▶ **Content revision data**:

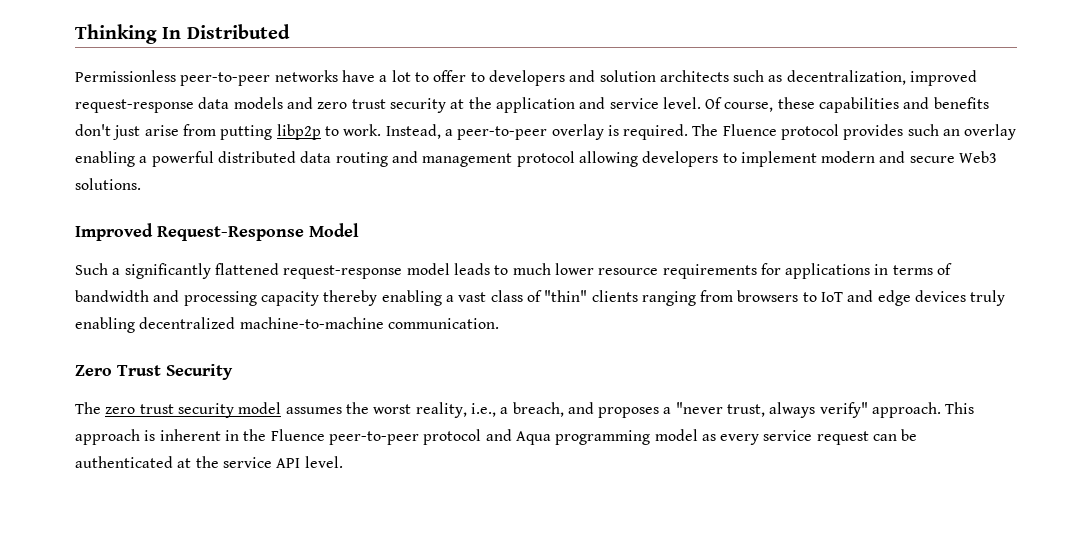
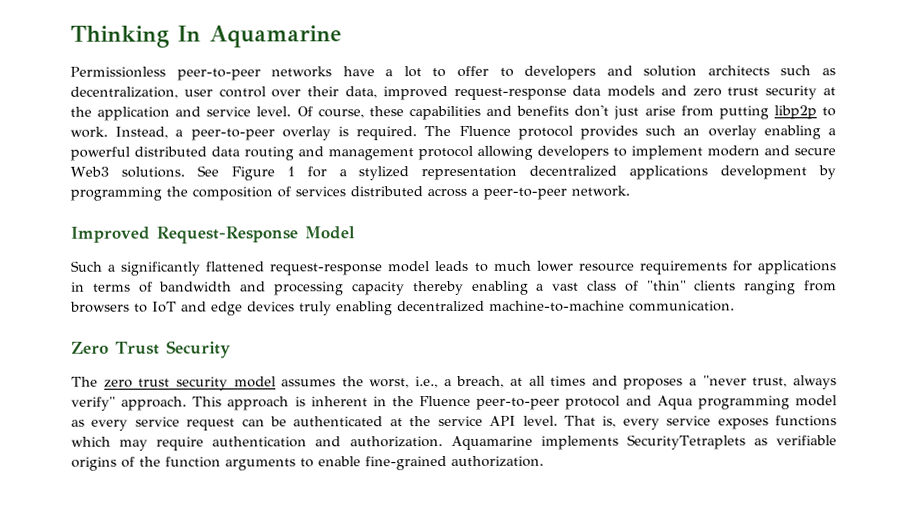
- Thinking In Distributed
+ Thinking In Aquamarine
- Permissionless peer-to-peer networks have a lot to offer to developers and solution architects such as decentralization, improved request-response data models and zero trust security at the application and service level.
+ Permissionless peer-to-peer networks have a lot to offer to developers and solution architects such as decentralization, user control over their data, improved request-response data models and zero trust security at the application and service level.
+ See Figure 1 for a stylized representation decentralized applications development by programming the composition of services distributed across a peer-to-peer network.
- The zero trust security model assumes the worst reality, i.e., a breach, and proposes a "never trust, always verify" approach.
+ The zero trust security model assumes the worst, i.e., a breach, at all times and proposes a "never trust, always verify" approach.
+ That is, every service exposes functions which may require authentication and authorization. Aquamarine implements SecurityTetraplets as verifiable origins of the function arguments to enable fine-grained authorization.

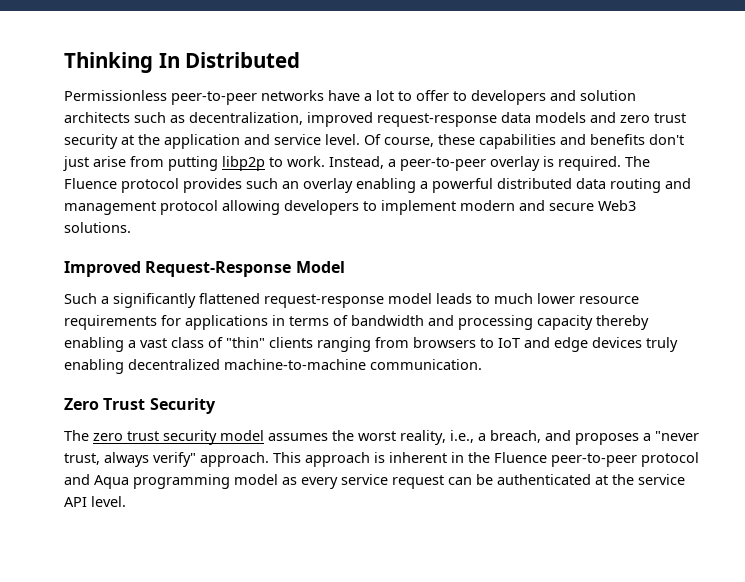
- Thinking In Aquamarine
+ Thinking In Distributed
- Permissionless peer-to-peer networks have a lot to offer to developers and solution architects such as decentralization, user control over their data, improved request-response data models and zero trust security at the application and service level.
+ Permissionless peer-to-peer networks have a lot to offer to developers and solution architects such as decentralization, improved request-response data models and zero trust security at the application and service level.
- See Figure 1 for a stylized representation decentralized applications development by programming the composition of services distributed across a peer-to-peer network.
- The zero trust security model assumes the worst, i.e., a breach, at all times and proposes a "never trust, always verify" approach.
+ The zero trust security model assumes the worst reality, i.e., a breach, and proposes a "never trust, always verify" approach.
- That is, every service exposes functions which may require authentication and authorization. Aquamarine implements SecurityTetraplets as verifiable origins of the function arguments to enable fine-grained authorization.

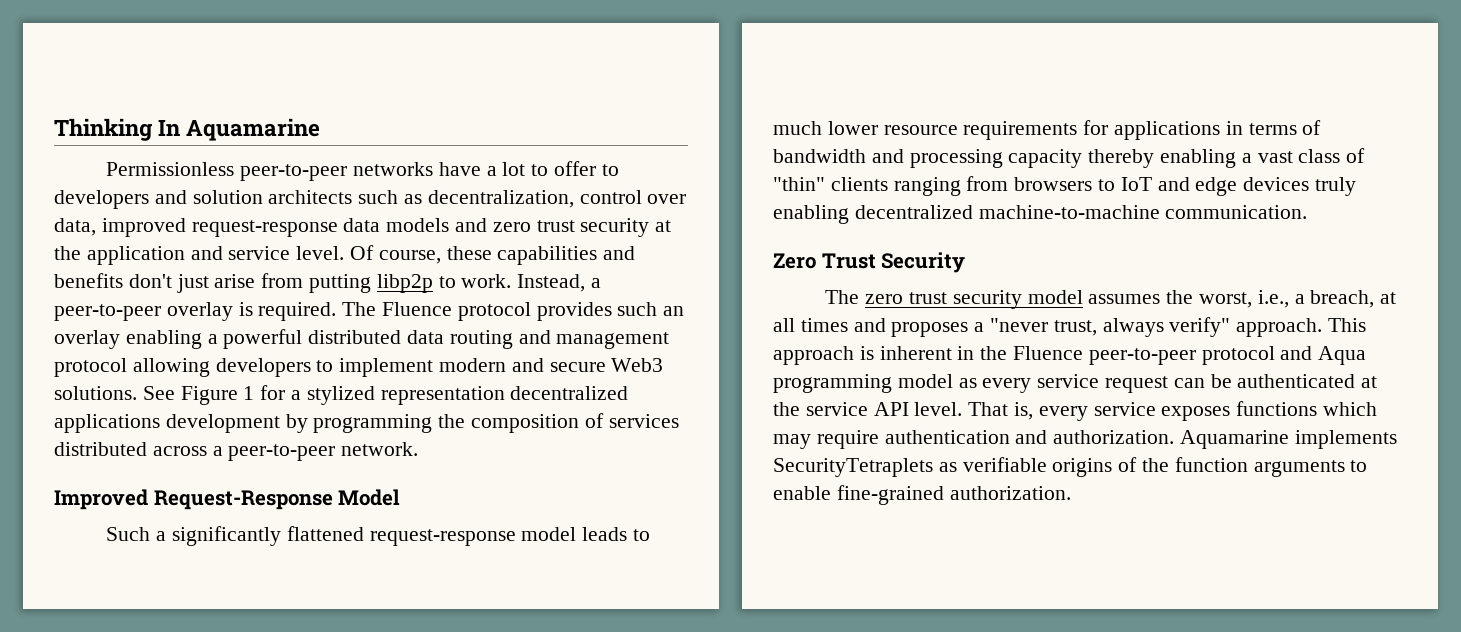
- Thinking In Distributed
+ Thinking In Aquamarine
- Permissionless peer-to-peer networks have a lot to offer to developers and solution architects such as decentralization, improved request-response data models and zero trust security at the application and service level.
+ Permissionless peer-to-peer networks have a lot to offer to developers and solution architects such as decentralization, control over data, improved request-response data models and zero trust security at the application and service level.
+ See Figure 1 for a stylized representation decentralized applications development by programming the composition of services distributed across a peer-to-peer network.
- The zero trust security model assumes the worst reality, i.e., a breach, and proposes a "never trust, always verify" approach.
+ The zero trust security model assumes the worst, i.e., a breach, at all times and proposes a "never trust, always verify" approach.
+ That is, every service exposes functions which may require authentication and authorization. Aquamarine implements SecurityTetraplets as verifiable origins of the function arguments to enable fine-grained authorization.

▶ **Task directions**:
Leaving the pictures out, reproduce the entries above exactly.

▶ **Answer section**:
- Thinking In Distributed
+ Thinking In Aquamarine
- Permissionless peer-to-peer networks have a lot to offer to developers and solution architects such as decentralization, improved request-response data models and zero trust security at the application and service level.
+ Permissionless peer-to-peer networks have a lot to offer to developers and solution architects such as decentralization, user control over their data, improved request-response data models and zero trust security at the application and service level.
+ See Figure 1 for a stylized representation decentralized applications development by programming the composition of services distributed across a peer-to-peer network.
- The zero trust security model assumes the worst reality, i.e., a breach, and proposes a "never trust, always verify" approach.
+ The zero trust security model assumes the worst, i.e., a breach, at all times and proposes a "never trust, always verify" approach.
+ That is, every service exposes functions which may require authentication and authorization. Aquamarine implements SecurityTetraplets as verifiable origins of the function arguments to enable fine-grained authorization.

- Thinking In Aquamarine
+ Thinking In Distributed
- Permissionless peer-to-peer networks have a lot to offer to developers and solution architects such as decentralization, user control over their data, improved request-response data models and zero trust security at the application and service level.
+ Permissionless peer-to-peer networks have a lot to offer to developers and solution architects such as decentralization, improved request-response data models and zero trust security at the application and service level.
- See Figure 1 for a stylized representation decentralized applications development by programming the composition of services distributed across a peer-to-peer network.
- The zero trust security model assumes the worst, i.e., a breach, at all times and proposes a "never trust, always verify" approach.
+ The zero trust security model assumes the worst reality, i.e., a breach, and proposes a "never trust, always verify" approach.
- That is, every service exposes functions which may require authentication and authorization. Aquamarine implements SecurityTetraplets as verifiable origins of the function arguments to enable fine-grained authorization.

- Thinking In Distributed
+ Thinking In Aquamarine
- Permissionless peer-to-peer networks have a lot to offer to developers and solution architects such as decentralization, improved request-response data models and zero trust security at the application and service level.
+ Permissionless peer-to-peer networks have a lot to offer to developers and solution architects such as decentralization, control over data, improved request-response data models and zero trust security at the application and service level.
+ See Figure 1 for a stylized representation decentralized applications development by programming the composition of services distributed across a peer-to-peer network.
- The zero trust security model assumes the worst reality, i.e., a breach, and proposes a "never trust, always verify" approach.
+ The zero trust security model assumes the worst, i.e., a breach, at all times and proposes a "never trust, always verify" approach.
+ That is, every service exposes functions which may require authentication and authorization. Aquamarine implements SecurityTetraplets as verifiable origins of the function arguments to enable fine-grained authorization.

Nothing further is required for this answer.